Assessing the impact of afforestation on soil organic C sequestration by means of sequential density fractionation.

Afforestation is a prevalent practice carried out for soil recovery and carbon sequestration. Improved understanding of the effects of afforestation on soil organic carbon (SOC) content and dynamics is necessary to identify the particular processes of soil organic matter (SOM) formation and/or decomposition that result from afforestation. To elucidate these mechanisms, we have used a sequential density fractionation technique to identify the transfer mechanisms of forest derived C to soil fractions and investigate the impact of afforestation on SOC sequestration. Surface soil samples from continuous maize crop land (C4) and forest land (C3), which had been established 5, 12 and 25 yr, respectively, on the Northeast China Plain were separated into five density fractions. SOC, nitrogen (N) concentration and δ13C data from the three forests and adjacent cropland were compared. Afforestation decreased SOC concentration in the < 2.5 g cm-3 fractions from 5 yr forest sites, but increased SOC content in the < 2.0 g cm-3 fractions from 25 yr forest sites. Afforestation did not affect soil mass distribution, SOC and N proportional weight distributions across the density fractions. The < 1.8 g cm-3 fractions from 12 and 25 yr forests showed higher C/N and lower δ13C as compared to other fractions.

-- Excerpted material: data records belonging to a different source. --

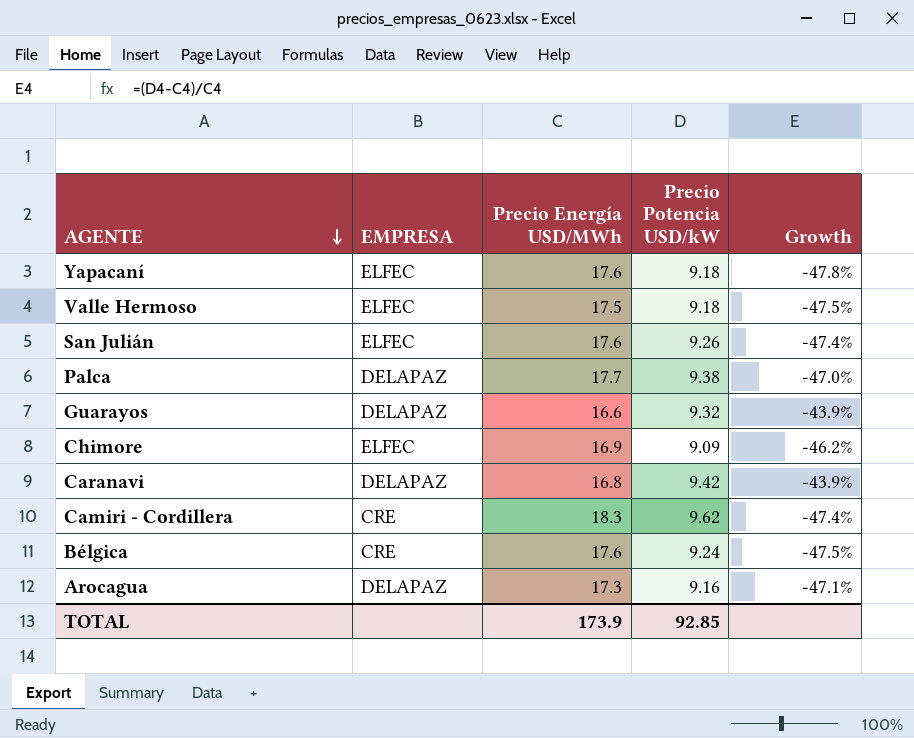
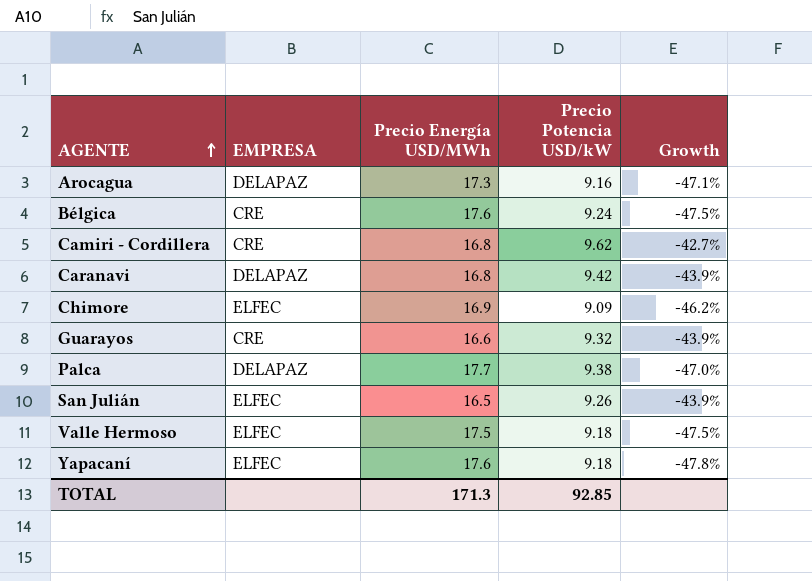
row order: AGENTE descending -> AGENTE ascending
Camiri - Cordillera | Precio Energía USD/MWh: 18.3 -> 16.8
Camiri - Cordillera | Growth: -47.4% -> -42.7%
Guarayos | EMPRESA: DELAPAZ -> CRE
San Julián | Precio Energía USD/MWh: 17.6 -> 16.5
San Julián | Growth: -47.4% -> -43.9%
TOTAL | Precio Energía USD/MWh: 173.9 -> 171.3

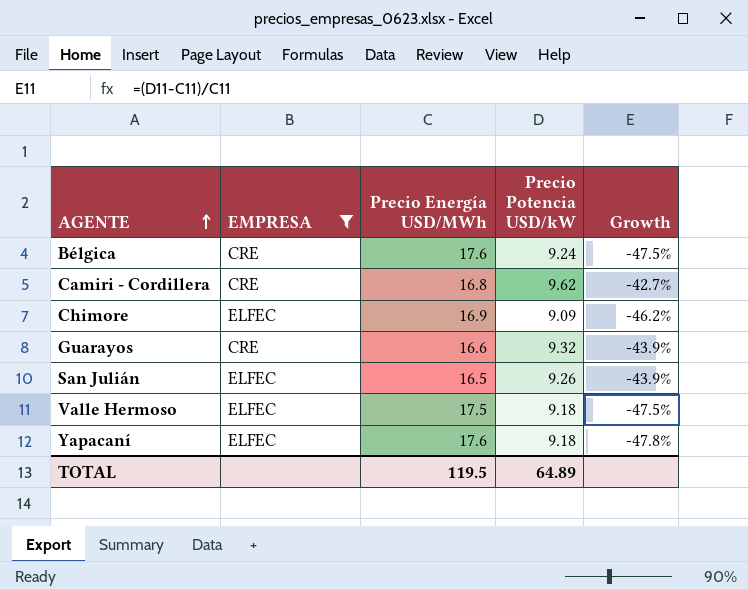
filter: none -> EMPRESA != DELAPAZ
TOTAL | Precio Energía USD/MWh: 171.3 -> 119.5
TOTAL | Precio Potencia USD/kW: 92.85 -> 64.89

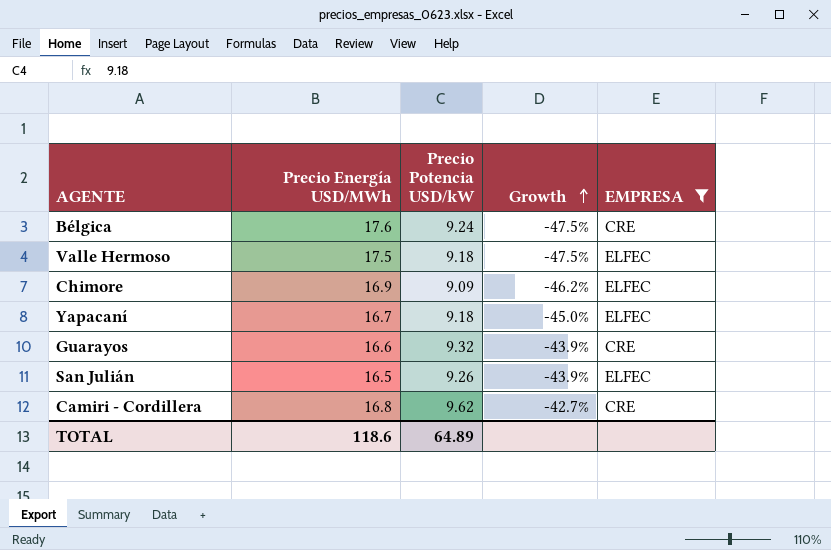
row order: AGENTE ascending -> Growth ascending
column EMPRESA | position: 2 -> 5
Yapacaní | Precio Energía USD/MWh: 17.6 -> 16.7
Yapacaní | Growth: -47.8% -> -45.0%
TOTAL | Precio Energía USD/MWh: 119.5 -> 118.6

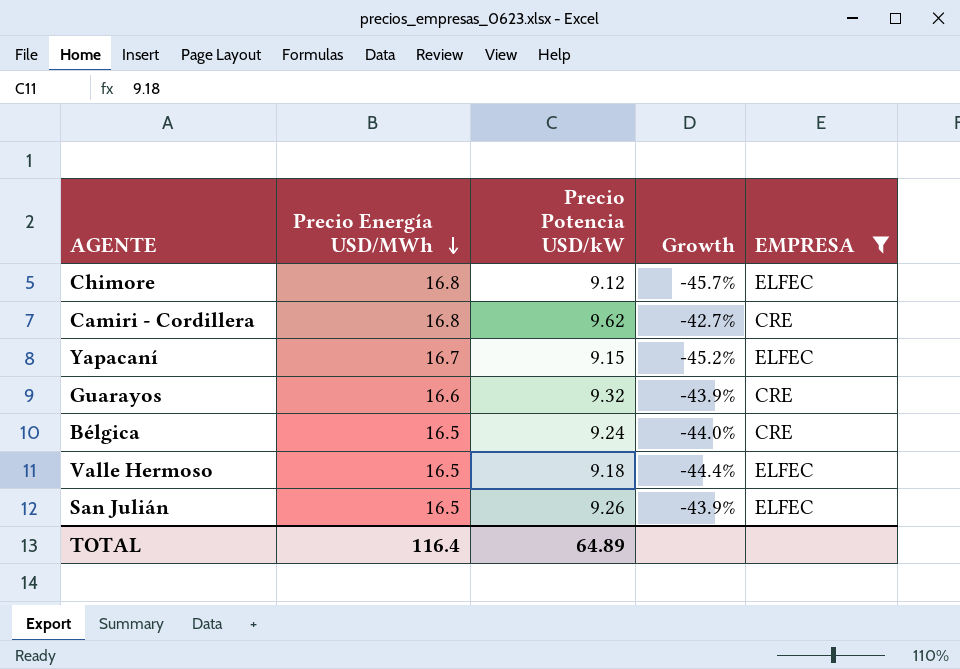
row order: Growth ascending -> Precio Energía USD/MWh descending
Chimore | Precio Energía USD/MWh: 16.9 -> 16.8
Chimore | Precio Potencia USD/kW: 9.09 -> 9.12
Chimore | Growth: -46.2% -> -45.7%
Yapacaní | Precio Potencia USD/kW: 9.18 -> 9.15
Yapacaní | Growth: -45.0% -> -45.2%
Bélgica | Precio Energía USD/MWh: 17.6 -> 16.5
Bélgica | Growth: -47.5% -> -44.0%
Valle Hermoso | Precio Energía USD/MWh: 17.5 -> 16.5
Valle Hermoso | Growth: -47.5% -> -44.4%
TOTAL | Precio Energía USD/MWh: 118.6 -> 116.4

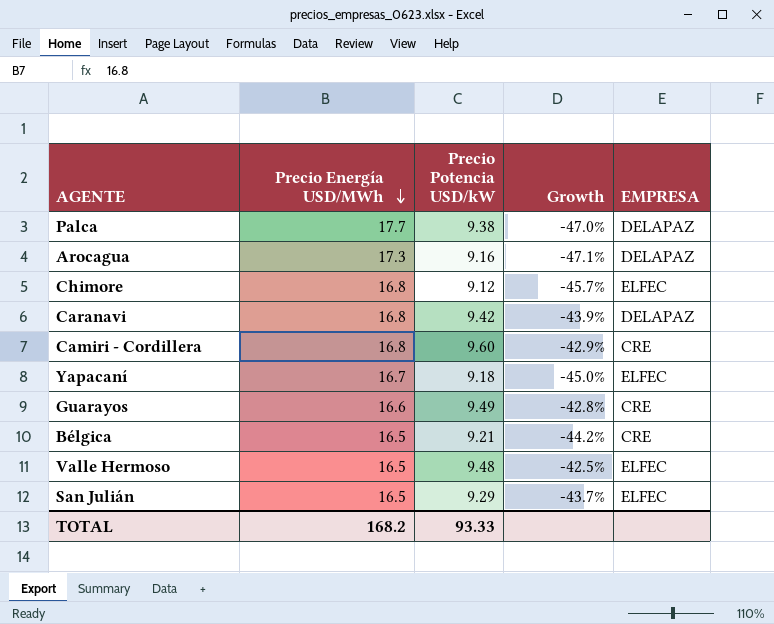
filter: EMPRESA != DELAPAZ -> none
Camiri - Cordillera | Precio Potencia USD/kW: 9.62 -> 9.60
Camiri - Cordillera | Growth: -42.7% -> -42.9%
Yapacaní | Precio Potencia USD/kW: 9.15 -> 9.18
Yapacaní | Growth: -45.2% -> -45.0%
Guarayos | Precio Potencia USD/kW: 9.32 -> 9.49
Guarayos | Growth: -43.9% -> -42.8%
Bélgica | Precio Potencia USD/kW: 9.24 -> 9.21
Bélgica | Growth: -44.0% -> -44.2%
Valle Hermoso | Precio Potencia USD/kW: 9.18 -> 9.48
Valle Hermoso | Growth: -44.4% -> -42.5%
San Julián | Precio Potencia USD/kW: 9.26 -> 9.29
San Julián | Growth: -43.9% -> -43.7%
TOTAL | Precio Energía USD/MWh: 116.4 -> 168.2
TOTAL | Precio Potencia USD/kW: 64.89 -> 93.33

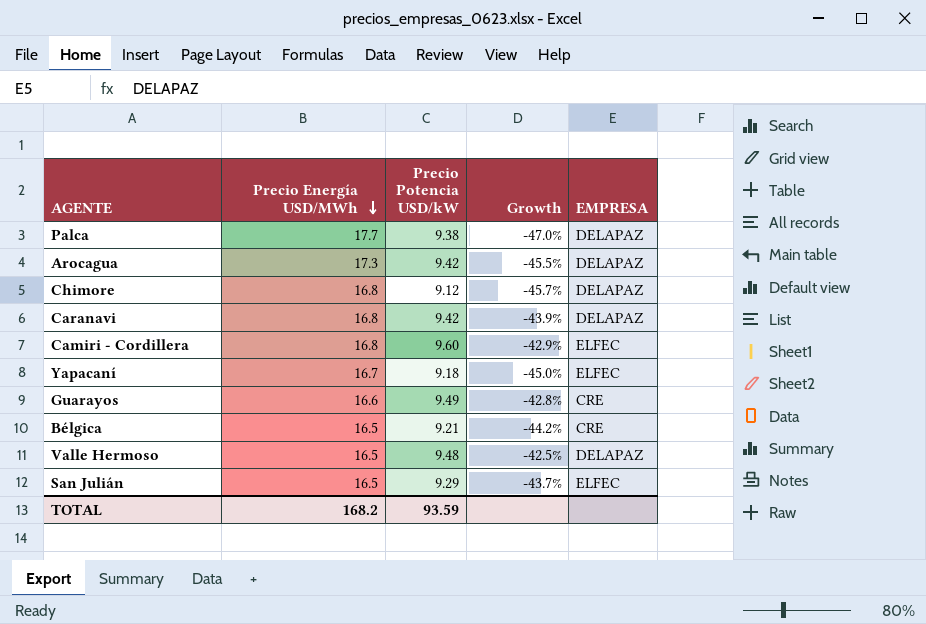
Arocagua | Precio Potencia USD/kW: 9.16 -> 9.42
Arocagua | Growth: -47.1% -> -45.5%
Chimore | EMPRESA: ELFEC -> DELAPAZ
Camiri - Cordillera | EMPRESA: CRE -> ELFEC
Valle Hermoso | EMPRESA: ELFEC -> DELAPAZ
TOTAL | Precio Potencia USD/kW: 93.33 -> 93.59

Incorporation of forest litter-derived C occurred from low density (< 1.8 g cm-3) fractions to aggregates of higher density (1.8-2.5 g cm-3) through aggregate recombination and C transport in the pore system of the aggregates. Some forest litter-derived C could transfer from the light fractions or directly diffuse and adsorb onto mineral particles. Results from this study indicate that microaggregate protection and association between organic material and minerals provide major contribution to the SOC sequestration in the afforested soil system.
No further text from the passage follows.